Во-вторых, интерес представляет философский пласт повести, размышления писателя о том или ином событии, его оценка. Именно здесь, на данном уровне, мы прочитываем индивидуальное авторское понимание Сергия, его личностное переживание духовного, гражданского подвига преподобного. Именно здесь нам открываются основы мировоззрения писателя, его философия истории. Авторские отступления словно плотью облекают строгий событийный «костяк» жития святого. Философские размышления как бы прерывают описание жизни Сергия, замедляют сюжетный ход повести — по сути Зайцев движется в данном случае в русле пушкинской традиции. В повести можно выделить две основные темы отступлений: оценка (через поступок или событие) личности Сергия и попытка осмысления путей русской истории. В рассуждениях на первую тему (особенно в начальных главах книги) прочитывается стремление автора за тем или иным человеческим поступком разглядеть будущего святого, угадать перспективу движения личности, предувидеть ее.
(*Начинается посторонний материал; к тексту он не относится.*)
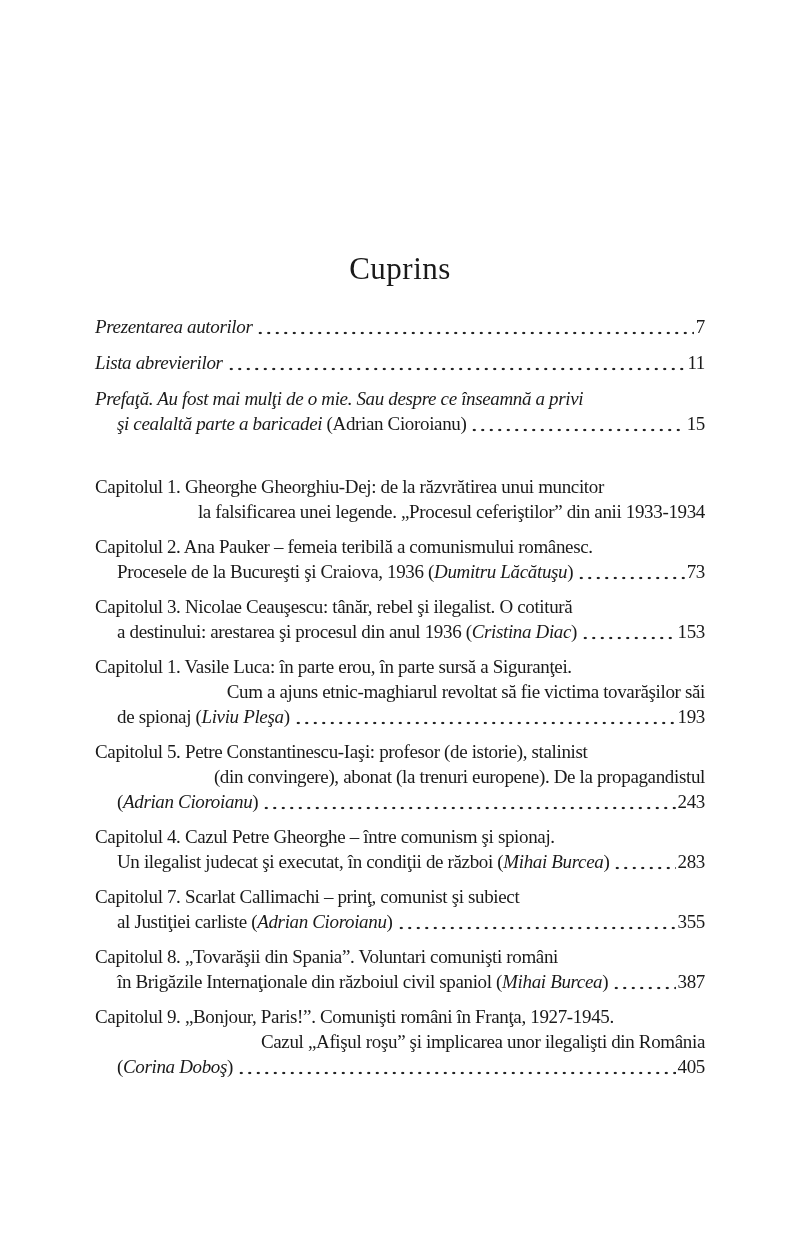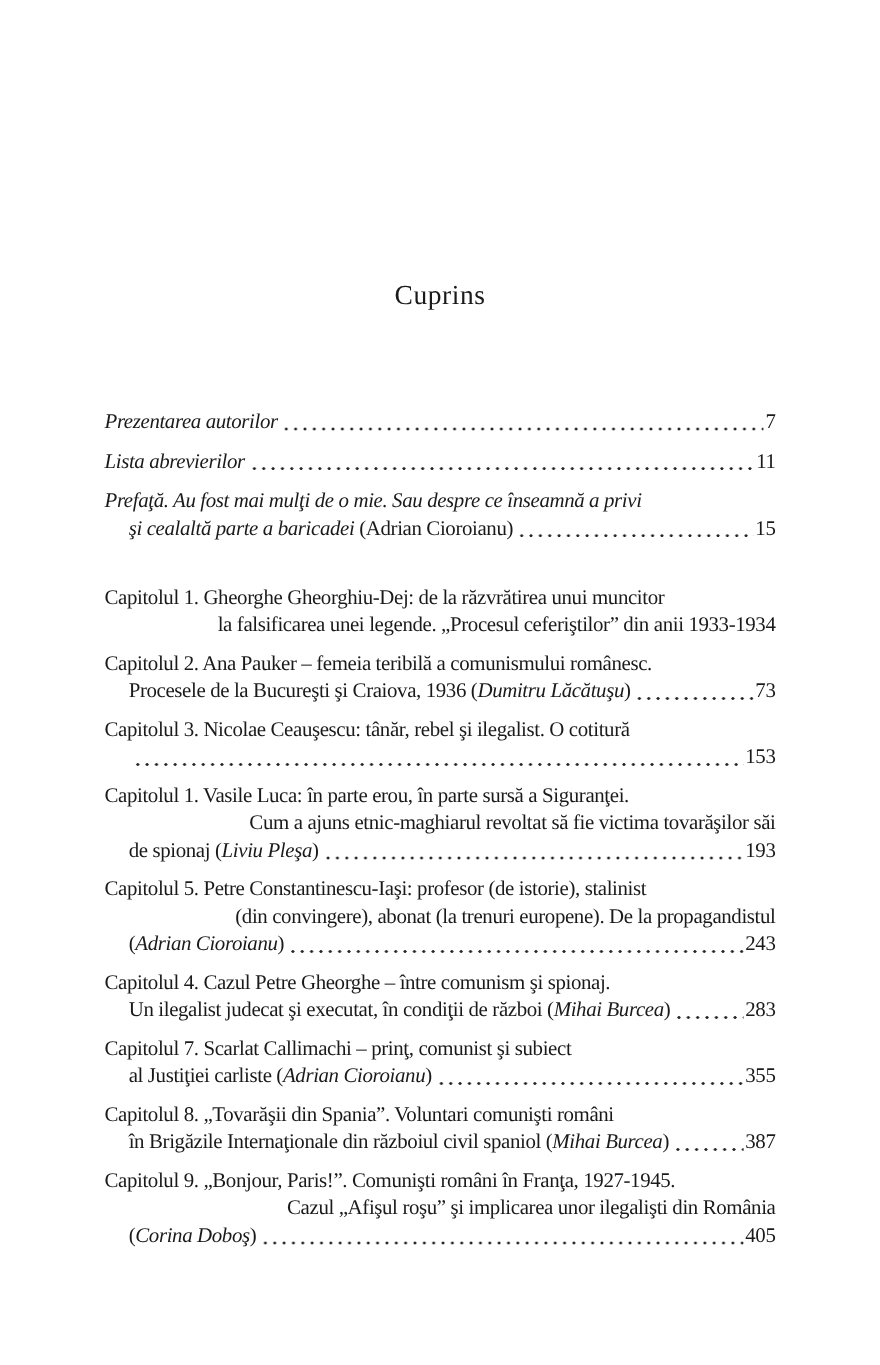"Cuprins" .title { font-size: 25px -> 31px }
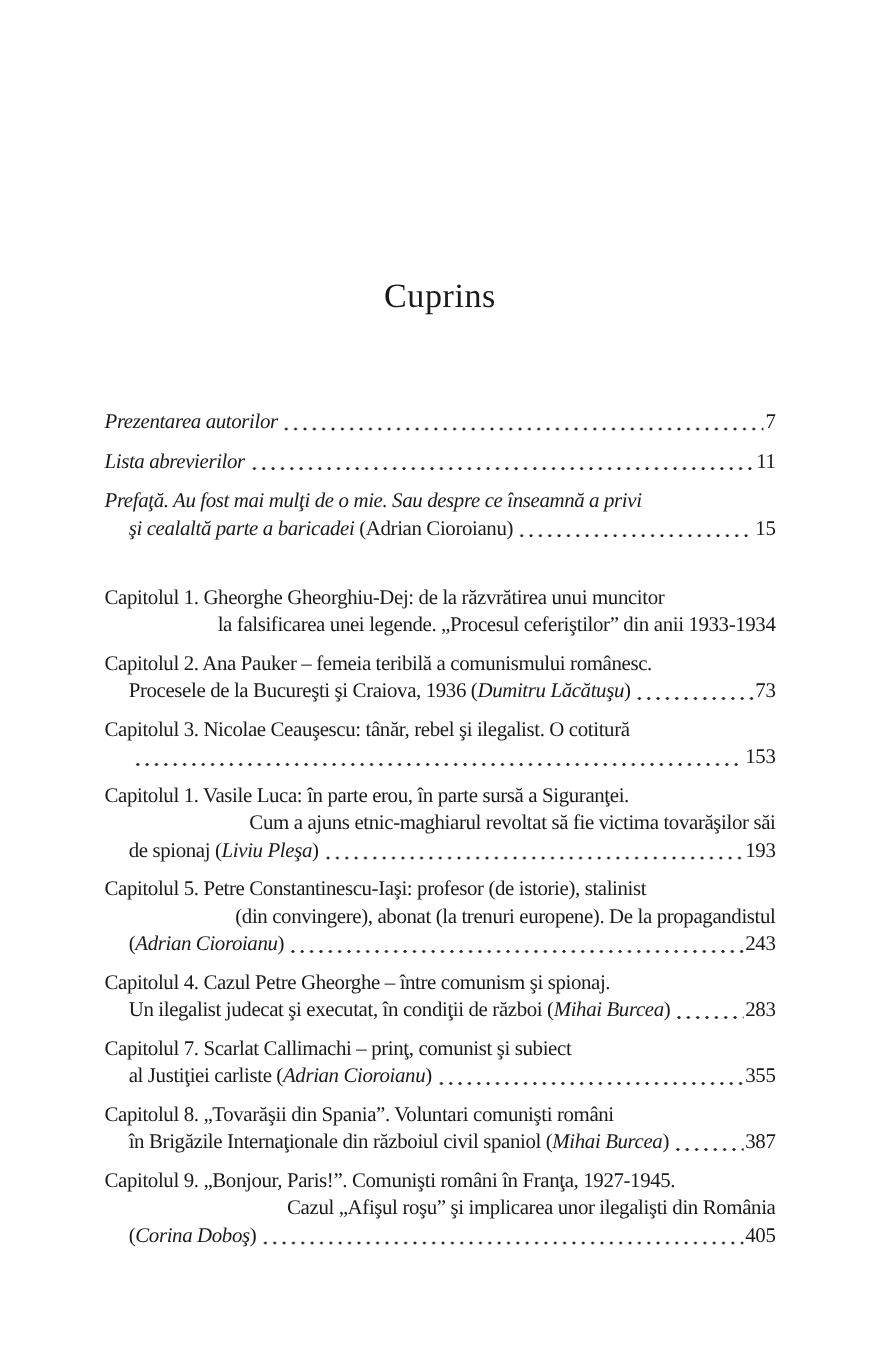"Prezentarea autorilor" .front { margin-top: 83px -> 26px }
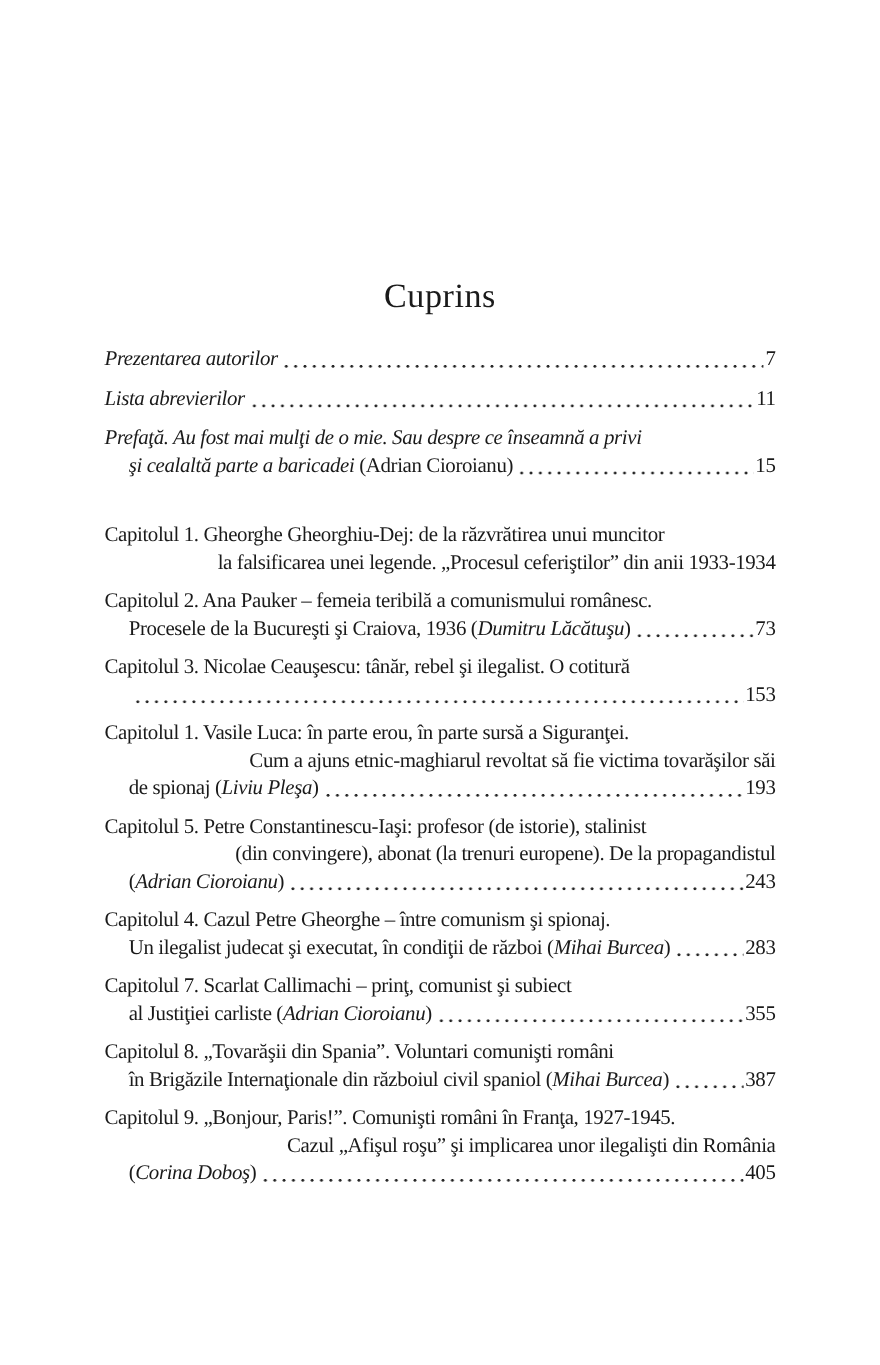"a destinului: arestarea şi procesul" span.txt { html: none -> <span><span>a destinului: arestarea şi procesul din anul 1936 (</span><span>Cristina Diac</span><span>)</span></span> }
Так, например, рассказывая о трудностях в учении отрока Варфоломея, писатель говорит: «В истории с его учением, неудачами и неожиданным, таинственным успехом видны в мальчике некоторые черты Сергия: знак скромности, смирения есть в том, что будущий святой не мог естественно обучиться грамоте <…> …непосредственная связь, живая, с Богом, обозначилась уж очень рано у малоспособного Варфоломея <…> …уже к порогу юности отшельник, постник, инок ярко проступили» (с. 17).
Оценивая отношения Варфоломея с родителями, автор заключает, что был он «послушным сыном», но «...внутренно, за эти годы отрочества, ранней юности, в нем накоплялось, разумеется, стремление уйти из мира низшего и среднего в мир высший, мир незамутненных созерцаний и общенья непосредственно с Богом» (с. 18). И далее — о решении Варфоломея оставить мир: «Возможно, что задумчивый Варфоломей, стремясь уйти, и чувствовал, что начинает дело крупное. Но представлял ли ясно, что задуманный им подвиг не одной его души касается? <…> Пожалуй, вряд ли. Слишком был он скромен, слишком погружен в общенье с Богом» (с. 20).
.
.
Автор размышляет, но не навязывает свою позицию читателю (что подтверждает наличие вводных слов в суждениях), и словно приглашает нас к раздумьям, побуждая тем самым активнее следить за повествованием, глубже прочувствовать и осмыслить жизненный путь Сергия, понять движения его души. И делает он это вполне естественно, органично — отклик читателя в данном случае логически предопределен.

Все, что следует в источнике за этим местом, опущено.